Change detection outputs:

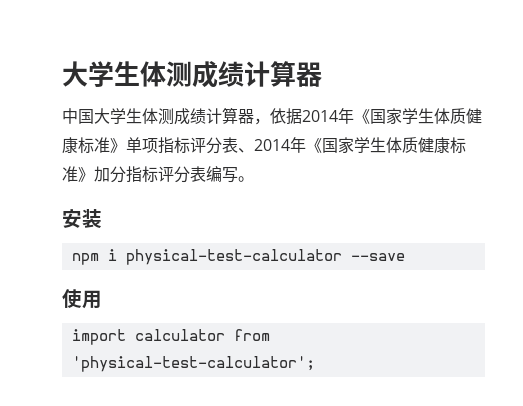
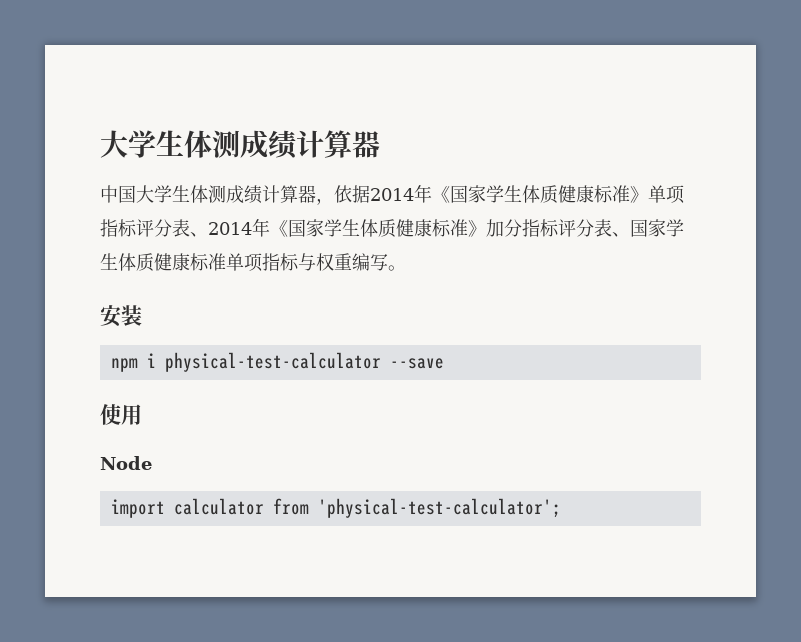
(206, 174) none -> [612,219,684,237] [100,253,352,272] 、国家学生体质健康标准单项指标与权重
(102, 299) none -> [100,456,152,470] // Node

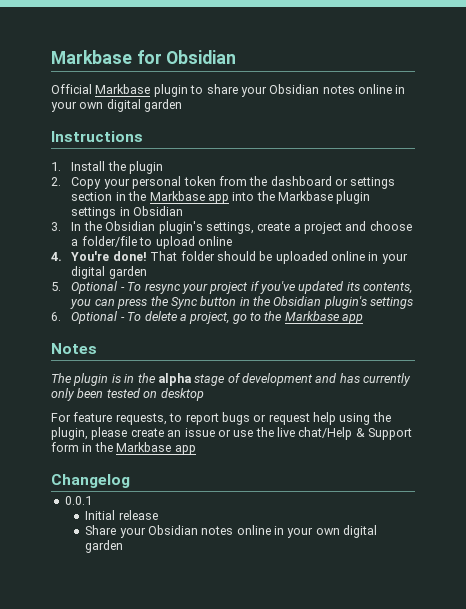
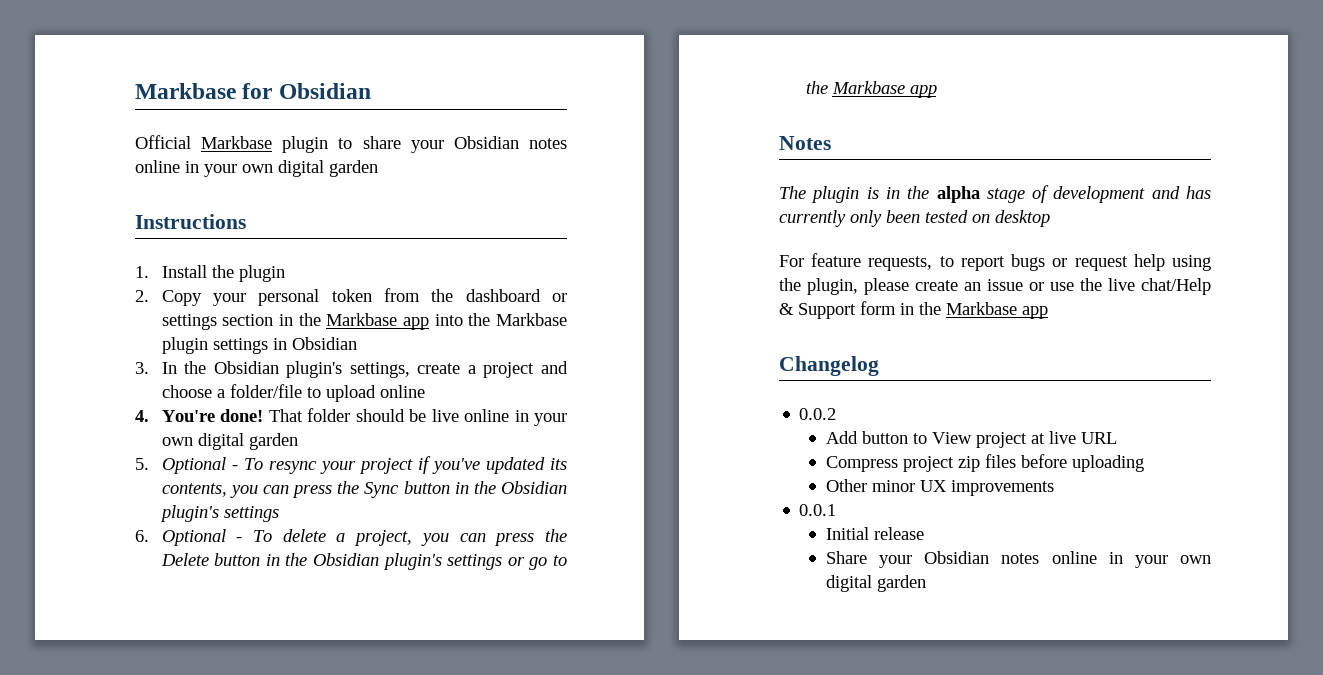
[275,251,408,264] uploaded online in your -> [431,409,567,426] [161,437,193,446] live online in your own
(230, 318) none -> [420,529,568,546] [160,553,525,570] you can press the Delete button in the Obsidian plugin's settings or
(130, 481) none -> [799,408,837,420] [825,431,1117,448] [825,454,1144,472] [825,479,1054,496] // 0.0.2 // Add button to View project at live URL // Compress project zip files before uploading // Other minor UX improvements

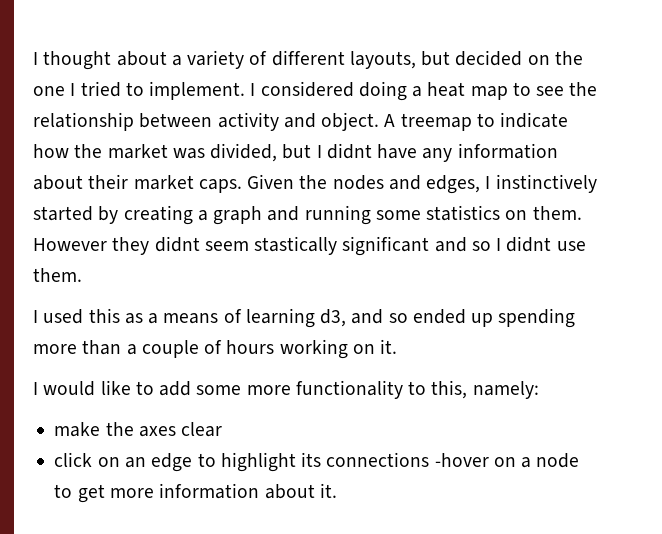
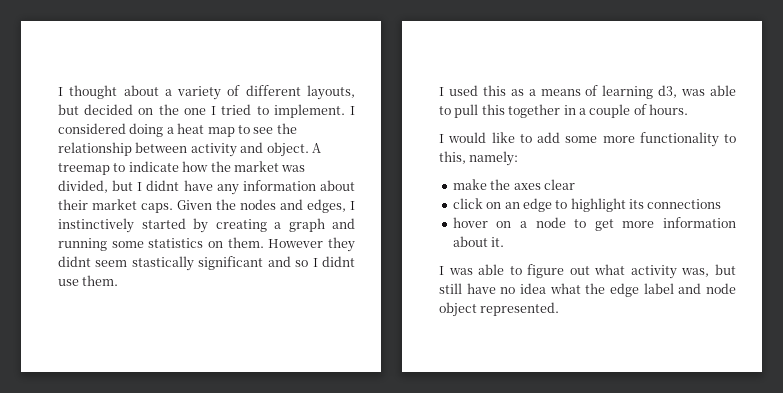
[351,308,576,328] [33,339,398,359] and so ended up spending more than a couple of hours working on it. -> [681,85,736,96] [439,104,688,118] was able to pull this together in a couple of hours.
[434,453,489,467] -hover -> [452,217,488,228] // hover
(337, 490) none -> [439,264,736,279] [439,283,736,297] [439,302,560,317] // I was able to figure out what activity was, but still have no idea what the edge label and node object represented.

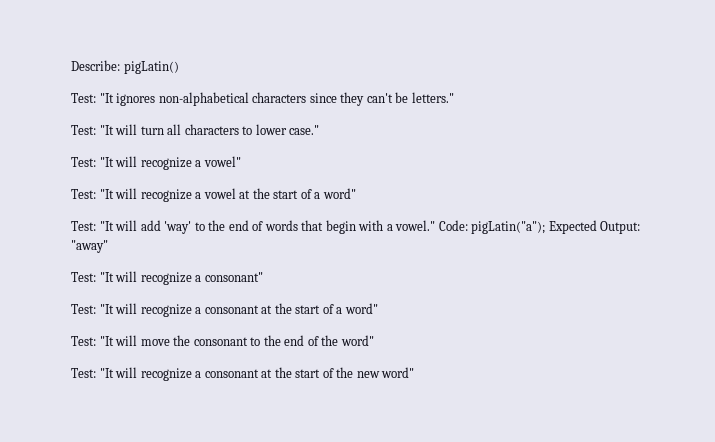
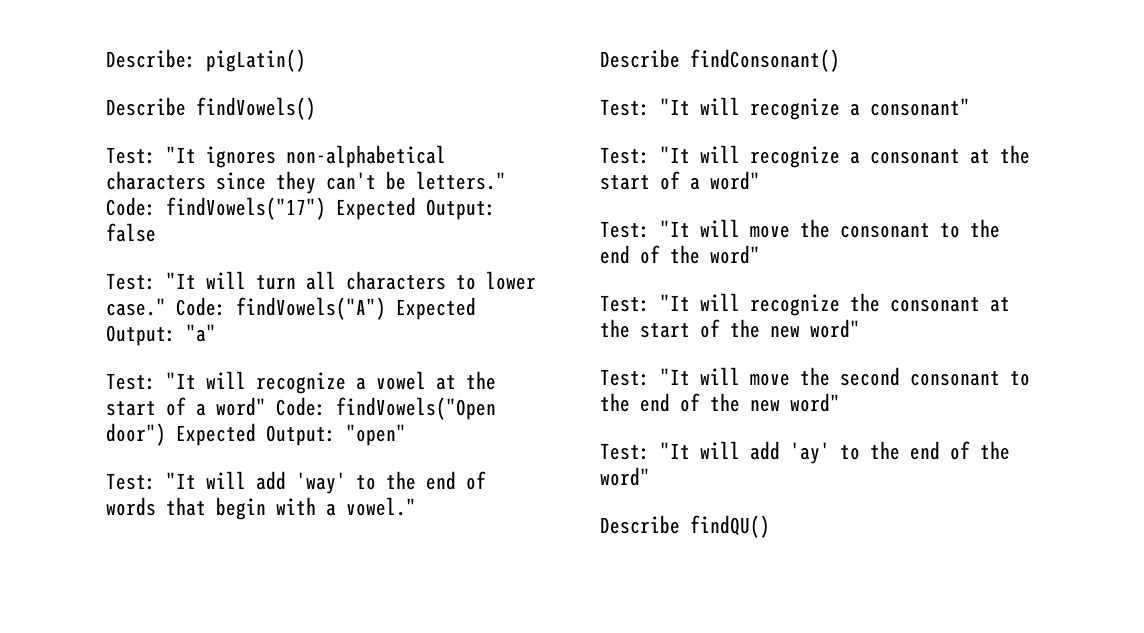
(179, 67) none -> [106,97,316,120] // Describe findVowels()
(454, 97) none -> [106,197,496,220] [106,223,156,242] Code: findVowels("17") Expected Output: false
[71,156,241,170] // Test: "It will recognize a vowel" -> [176,297,476,320] [106,324,216,346] Code: findVowels("A") Expected Output: "a"
(356, 193) none -> [276,397,496,420] [106,423,406,446] Code: findVowels("Open door") Expected Output: "open"
[438,220,641,234] [71,240,108,253] Code: pigLatin("a"); Expected Output: "away" -> [600,49,840,72] // Describe findConsonant()
[195,371,202,378] a -> [850,293,880,312] the
(415, 372) none -> [600,367,1030,386] [600,393,840,412] [600,441,1010,464] [600,467,650,486] [600,515,770,538] // Test: "It will move the second consonant to the end of the new word" // Test: "It will add 'ay' to the end of the word" // Describe findQU()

• **Instructions to follow**
The entries above are to be copied exactly, with every picture left out.

• **Exercise result**
(206, 174) none -> [612,219,684,237] [100,253,352,272] 、国家学生体质健康标准单项指标与权重
(102, 299) none -> [100,456,152,470] // Node

[275,251,408,264] uploaded online in your -> [431,409,567,426] [161,437,193,446] live online in your own
(230, 318) none -> [420,529,568,546] [160,553,525,570] you can press the Delete button in the Obsidian plugin's settings or
(130, 481) none -> [799,408,837,420] [825,431,1117,448] [825,454,1144,472] [825,479,1054,496] // 0.0.2 // Add button to View project at live URL // Compress project zip files before uploading // Other minor UX improvements

[351,308,576,328] [33,339,398,359] and so ended up spending more than a couple of hours working on it. -> [681,85,736,96] [439,104,688,118] was able to pull this together in a couple of hours.
[434,453,489,467] -hover -> [452,217,488,228] // hover
(337, 490) none -> [439,264,736,279] [439,283,736,297] [439,302,560,317] // I was able to figure out what activity was, but still have no idea what the edge label and node object represented.

(179, 67) none -> [106,97,316,120] // Describe findVowels()
(454, 97) none -> [106,197,496,220] [106,223,156,242] Code: findVowels("17") Expected Output: false
[71,156,241,170] // Test: "It will recognize a vowel" -> [176,297,476,320] [106,324,216,346] Code: findVowels("A") Expected Output: "a"
(356, 193) none -> [276,397,496,420] [106,423,406,446] Code: findVowels("Open door") Expected Output: "open"
[438,220,641,234] [71,240,108,253] Code: pigLatin("a"); Expected Output: "away" -> [600,49,840,72] // Describe findConsonant()
[195,371,202,378] a -> [850,293,880,312] the
(415, 372) none -> [600,367,1030,386] [600,393,840,412] [600,441,1010,464] [600,467,650,486] [600,515,770,538] // Test: "It will move the second consonant to the end of the new word" // Test: "It will add 'ay' to the end of the word" // Describe findQU()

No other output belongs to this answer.